Regia di Woody Allen vedi scheda film
A quanto pare il teatro dà alla testa. Più che il teatro, è la messinscena della vita che crea qualche problema agli abitanti di questa sorta di realtà virtuale. C’è chi esce matto, chi tenta di salvare il salvabile, chi rivela un talento inaspettato, chi è in attesa della grande occasione. E intorno a questo piccolo universo parallelo, il mondo continua la sua incessante attività, fatta di morti cruente e resurrezioni artistiche ed umane. Affidandosi all’inevitabilità buffa dei luoghi comuni del cinema dei bei tempi che furono, Woody Allen allestisce con grazia sublime uno scherzo nero di sapido divertimento in cui si prende gioco di tutto ciò che ruota attorno al vivere teatrale. Con una cattiveria che gli è congeniale – quella cattiveria di cui non ti rendi conto subito, tutta giocata sull’allusione sottile al patetico in un contesto burlone – e un gusto d’atmosfera che gli permette di organizzare le scene con filologica passione, entusiasma per l’ottima contaminazione tra brillanti cadenze solo a prima vista lontanamente alleniane e innesti riferiti al gangster movie degli anni trenta e quaranta – indispensabile il prezioso apporto che Carlo Di Palma offre nel colorare una fotografia nebulosamente seppiata, luccicante di lustrini broadwayiani e fetente di vicoli ciechi della città buia.

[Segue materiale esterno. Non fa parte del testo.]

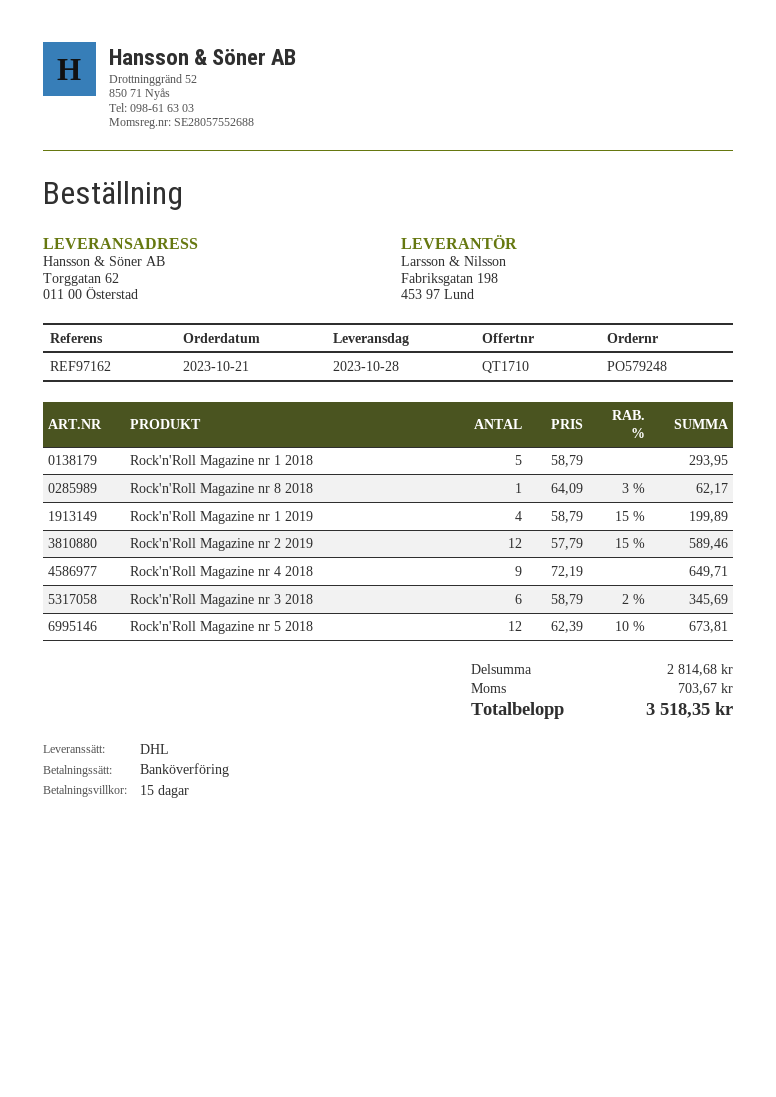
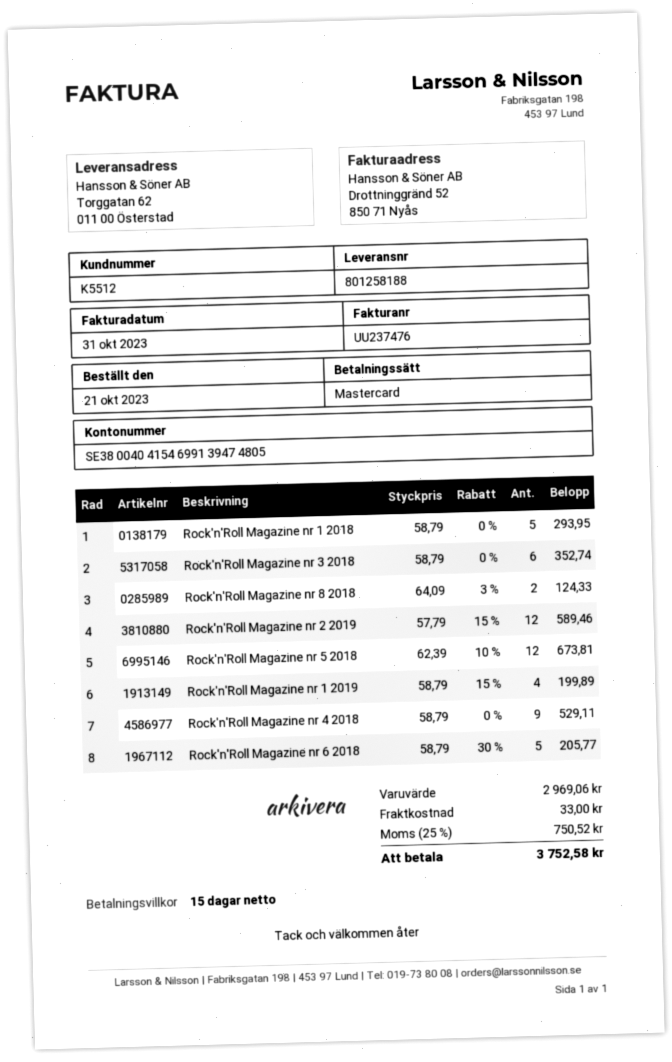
payment method: bank transfer -> Mastercard
Rock'n'Roll Magazine nr 8 2018: 1 x 64.09 - 3% = 62.17 -> 2 x 64.09 - 3% = 124.33
Rock'n'Roll Magazine nr 4 2018: 9 x 72.19 = 649.71 -> 9 x 58.79 = 529.11
Rock'n'Roll Magazine nr 3 2018: 6 x 58.79 - 2% = 345.69 -> 6 x 58.79 = 352.74
Rock'n'Roll Magazine nr 6 2018: none -> 5 x 58.79 - 30% = 205.77
subtotal: 2814.68 -> 2969.06
shipping: none -> 33.00
tax: 703.67 -> 750.52
total: 3518.35 -> 3752.58

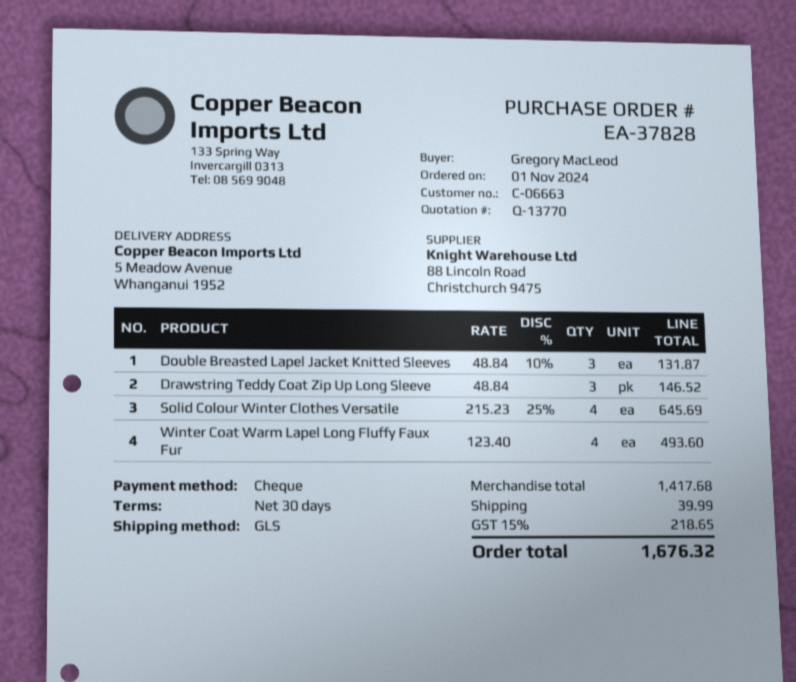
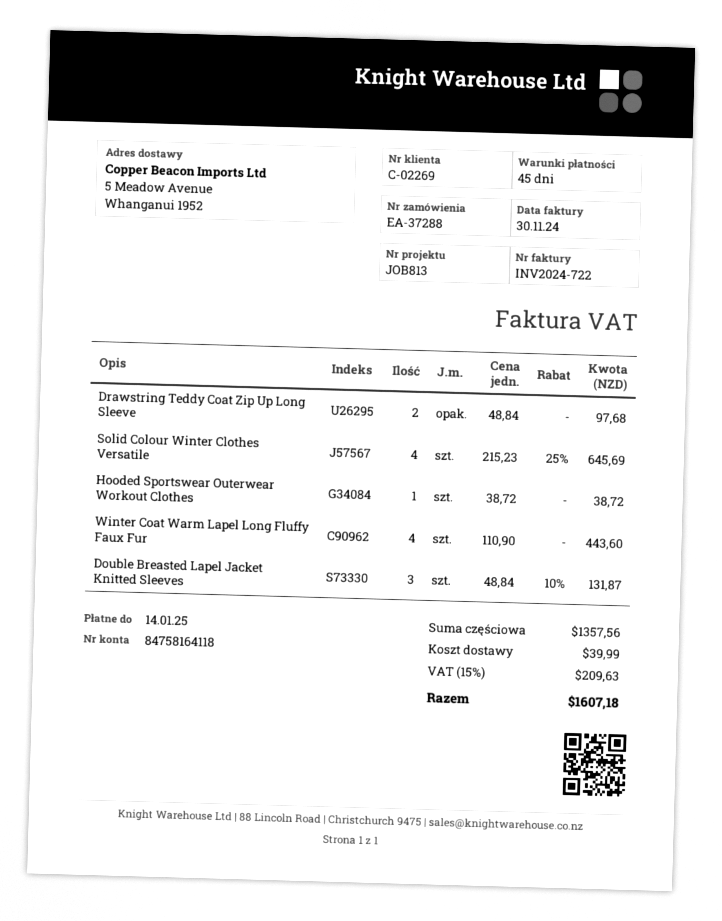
order number: EA-37828 -> EA-37288
payment terms: 30 days -> 45 days
customer number: C-06663 -> C-02269
Drawstring Teddy Coat Zip Up Long Sleeve: 3 x 48.84 = 146.52 -> 2 x 48.84 = 97.68
Winter Coat Warm Lapel Long Fluffy Faux Fur: 4 x 123.40 = 493.60 -> 4 x 110.90 = 443.60
Hooded Sportswear Outerwear Workout Clothes: none -> 1 x 38.72 = 38.72
subtotal: 1417.68 -> 1357.56
tax: 15% = 218.65 -> 15% = 209.63
total: 1676.32 -> 1607.18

Allen si identifica nel protagonista, lo scrittore intellettualoide entrato nel turbine della commedia e governato dalle manovre inconsapevoli di chi lo circonda (John Cusack perfettamente smarrito), e scommetto che nel disegno degli altri personaggi si sia ispirato a qualche suo collega (chissà, per dire, quanta gente si cela dietro la “cagna”, abilmente incarnata da Jennifer Tilly). Non si dimenticano la strepitosa enfasi che Dianne Wiest regala alla sua diva crepuscolarmente ridicola con Martini e sigaretta immancabili (Premio Oscar come miglior non protagonista) e Chazz Palminteri in un ruolo vagamente e tragicamente delirante: il piccolo gangster che cova un animo da scrittore, che per evitare di sentire ancora la recitazione della cagna, la uccide, perché non conosce altri metodi per far capire il proprio dissenso. È l’ennesima dimostrazione di come l’arte riesca a manipolare i suoi lodatori.